Ione dan Lyra muncul di kejauhan. Tangan masing-masing menenteng beberapa tas kertas. Lyra melangkah dengan rok kasual selutut dan kemeja modis yang pas badan, tidak ketat lagi. Rava memang tetap merasakan sensasi panas di wajahnya, tapi jelas bukan karena sesuatu yang seronok lagi. Dengan pakaian layak seperti itu, ditambah wajah merona, Lyra tampak jauh lebih rupawan di mata Rava.

"Mbak ini tidak mau pakai celana panjang, jadi kupilihkan rok kasual," ucap Ione, mengamati penampilan Lyra dengan tatapan puas. "Tapi, dia tidak suka memakai pelapis selain celana dalam. Kalau ada angin kencang, ya bubar semua."

Rava terheran-heran begitu mendapati Stefan malah mengusapi dagu dengan wajah kecewa.

"Dan tenang saja, Rav. Dia sudah memakai bra, kok." Ione tertawa lepas.

Rava tak habis pikir perkataan memalukan seperti itu bisa keluar dari mulut seorang perempuan.

"Dia akhirnya mengakui, kalau ukurannya pas, bra itu bisa nyaman. Terus ...." Ione mengangkat beberapa tas di tangannya. "Aku juga sudah belikan beberapa hot pants, kalau-kalau Lyra bosan pakai rok. Tenang saja, nggak terlalu pendek, kok."

Rava tak mengerti mengapa dirinya memeriksa isi tas berisi beberapa hot pants yang diulurkan Lyra. Barangkali untuk memastikan hot pants yang dibeli tidak akan menampilkan setengah pantat ke mana-mana.

"Yah, sebagian penduduk di dunia kami memang sangat terbiasa memakai bawahan yang terbuka. Jadi, aku tidak bisa memaksa Lyra memakai celana panjang juga.
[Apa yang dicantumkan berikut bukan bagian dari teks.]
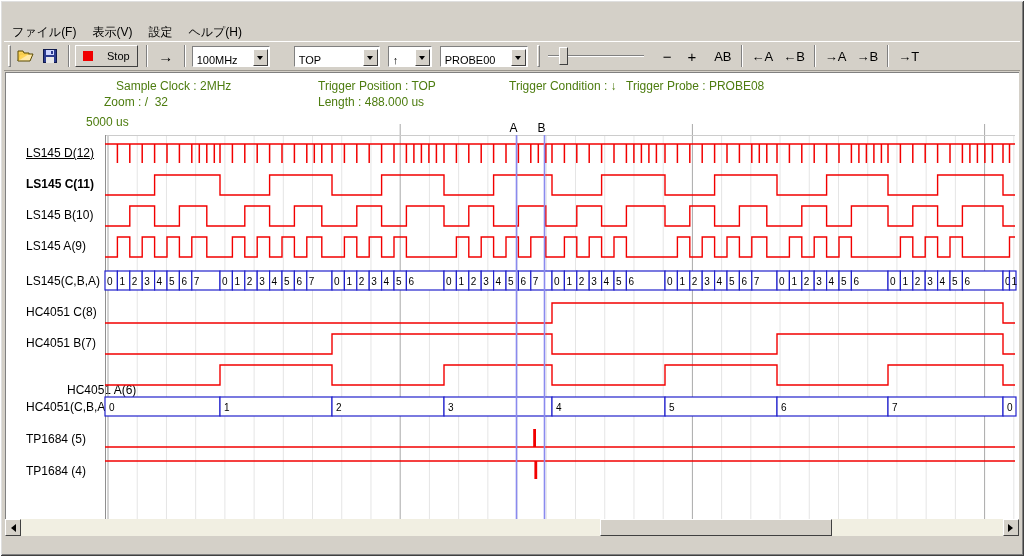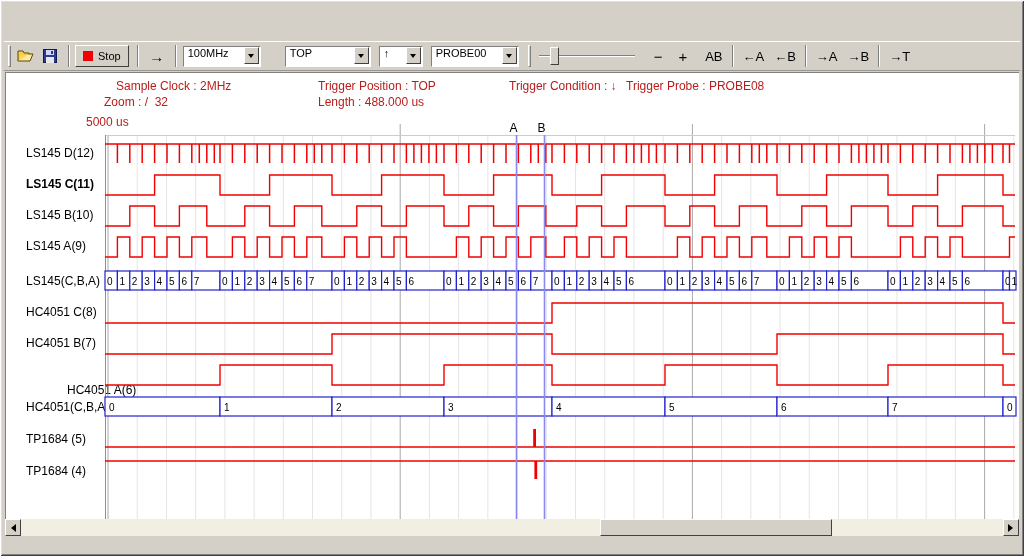--- a/index.html
+++ b/index.html
@@ -70,6 +70,12 @@
 <div class="win">
 
 
+  <div class="menubar" id="menubar">
+      <div class="menuitem">ファイル(F)</div>
+      <div class="menuitem">表示(V)</div>
+      <div class="menuitem">設定</div>
+      <div class="menuitem">ヘルプ(H)</div>
+    </div>
 
   <div class="toolbar">
     <div class="grip" style="margin-left:4px"></div>

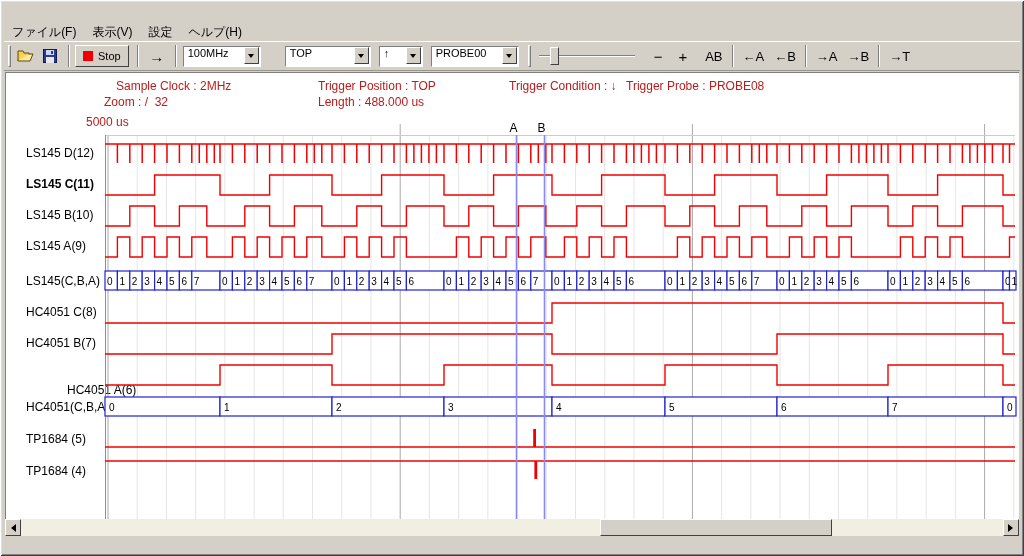--- a/index.html
+++ b/index.html
@@ -29,7 +29,7 @@
   .sep{width:2px;height:22px;border-left:1px solid #808080;border-right:1px solid #fff;flex:0 0 auto}
   .tbtn{height:22px;display:flex;align-items:center;justify-content:center;color:#000;font:12px "Liberation Sans",sans-serif;flex:0 0 auto}
   .iconbtn{width:24px}
-  .stopbtn{border:1px solid;border-color:#fff #404040 #404040 #fff;background:#d4d0c8;padding:0 7px;gap:5px;font:11px "Liberation Sans",sans-serif}
+  .stopbtn{border:1px solid;border-color:#fff #404040 #404040 #fff;background:#d4d0c8;padding:0 7px;gap:14px;font:11px "Liberation Sans",sans-serif}
   .stopsq{width:10px;height:10px;background:#f00000}
   .runbtn{width:28px;font:bold 15px "Liberation Sans",sans-serif}
   .combo{height:21px;background:#fff;border:1px solid;border-color:#808080 #fff #fff #808080;

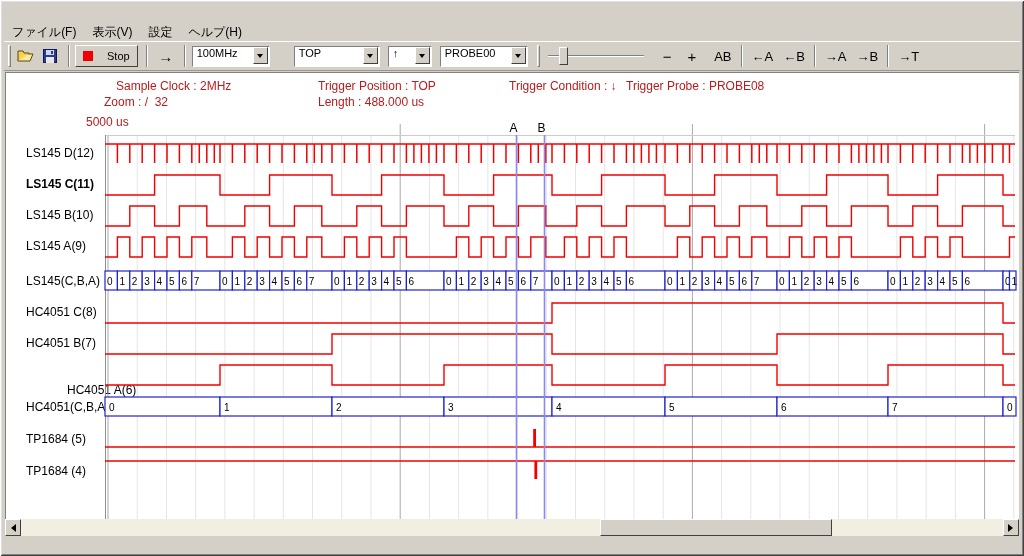--- a/index.html
+++ b/index.html
@@ -33,7 +33,7 @@
   .stopsq{width:10px;height:10px;background:#f00000}
   .runbtn{width:28px;font:bold 15px "Liberation Sans",sans-serif}
   .combo{height:21px;background:#fff;border:1px solid;border-color:#808080 #fff #fff #808080;
-    display:flex;align-items:flex-start;font:11px "Liberation Sans",sans-serif;padding-left:4px;flex:0 0 auto}
+    display:flex;align-items:flex-end;font:11px "Liberation Sans",sans-serif;padding-left:4px;flex:0 0 auto}
   .combo .cval{flex:1;white-space:nowrap;overflow:hidden}
   .arrowbtn{width:15px;height:17px;margin-right:1px;background:#d4d0c8;border:1px solid;border-color:#fff #404040 #404040 #fff;
     display:flex;align-items:center;justify-content:center;flex:0 0 auto}

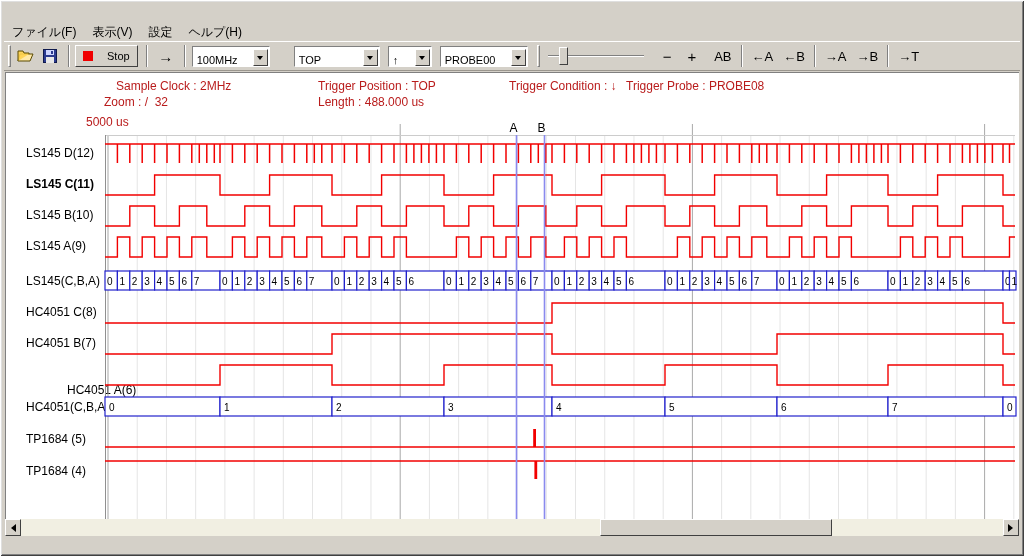--- a/index.html
+++ b/index.html
@@ -47,7 +47,7 @@
   
   .client{position:absolute;left:5px;top:72px;width:1014px;height:447px;background:#fff;
     border-top:1px solid #808080;border-left:1px solid #808080;overflow:hidden}
-  .inf{position:absolute;font:12px "Liberation Sans",sans-serif;color:#b91c1c;white-space:pre}
+  .inf{position:absolute;font:12px "Liberation Sans",sans-serif;color:#4d7c0f;white-space:pre}
   .chlabel{position:absolute;left:20px;width:86px;font:12px "Liberation Sans",sans-serif;color:#000;white-space:nowrap}
   .curlab{position:absolute;top:48px;font:12px "Liberation Sans",sans-serif;color:#000}
   #wv{position:absolute;left:0;top:0}

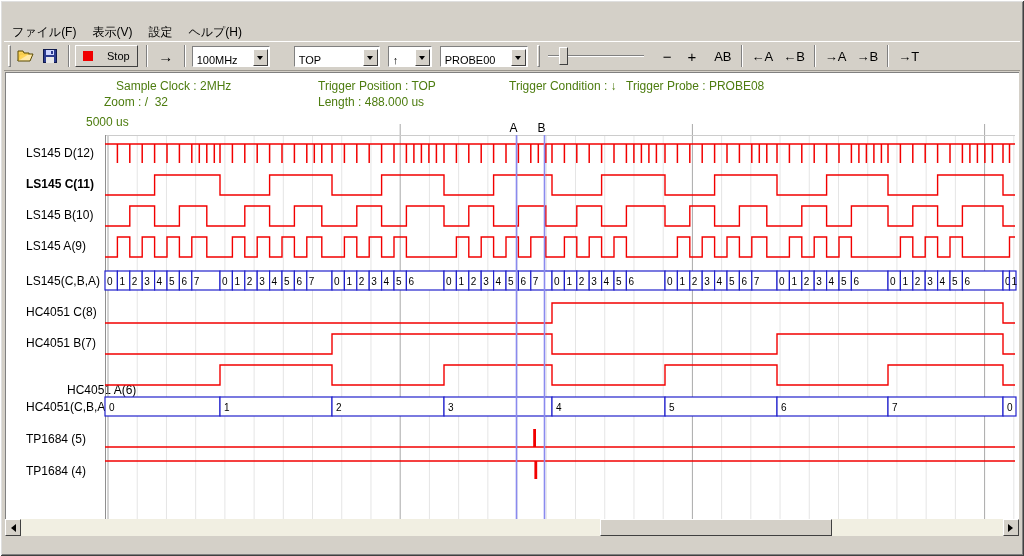--- a/index.html
+++ b/index.html
@@ -154,7 +154,7 @@
     <span class="curlab" id="curlabA" style="left: 503.5px;">A</span>
     <span class="curlab" id="curlabB" style="left: 531.5px;">B</span>
     <div id="chlabels">
-        <div class="chlabel" style="top: 73px;">LS145 D(12)</div>
+        <div class="chlabel" style="top: 73px; text-decoration: underline;">LS145 D(12)</div>
         <div class="chlabel" style="top: 104px; font-weight: bold;">LS145 C(11)</div>
         <div class="chlabel" style="top: 135px;">LS145 B(10)</div>
         <div class="chlabel" style="top: 166px;">LS145 A(9)</div>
Kalau aku sih, sudah terbiasa," imbuh Ione.

Stefan pun seolah menegaskan kekecewaannya dengan menggeleng-gelengkan kepala.

"Tapi ...." Lyra sedikit menggeliat seraya membenarkan rok barunya.

"Bertahanlah, nanti juga terbiasa. Menurut kamu, itu lebih baik dari celana panjang, kan? Kamu harus mengikuti budaya bumi, termasuk pakaiannya supaya bisa membaur," tambah Ione lagi.

Lyra meraih ujung roknya. "Kurang ada angin yang masuk. Lebih baik kusobek bagian sampingnya dari bawah ke atas."

"Jangan!" jawab Ione dan Rava serentak, sementara Stefan nyengir.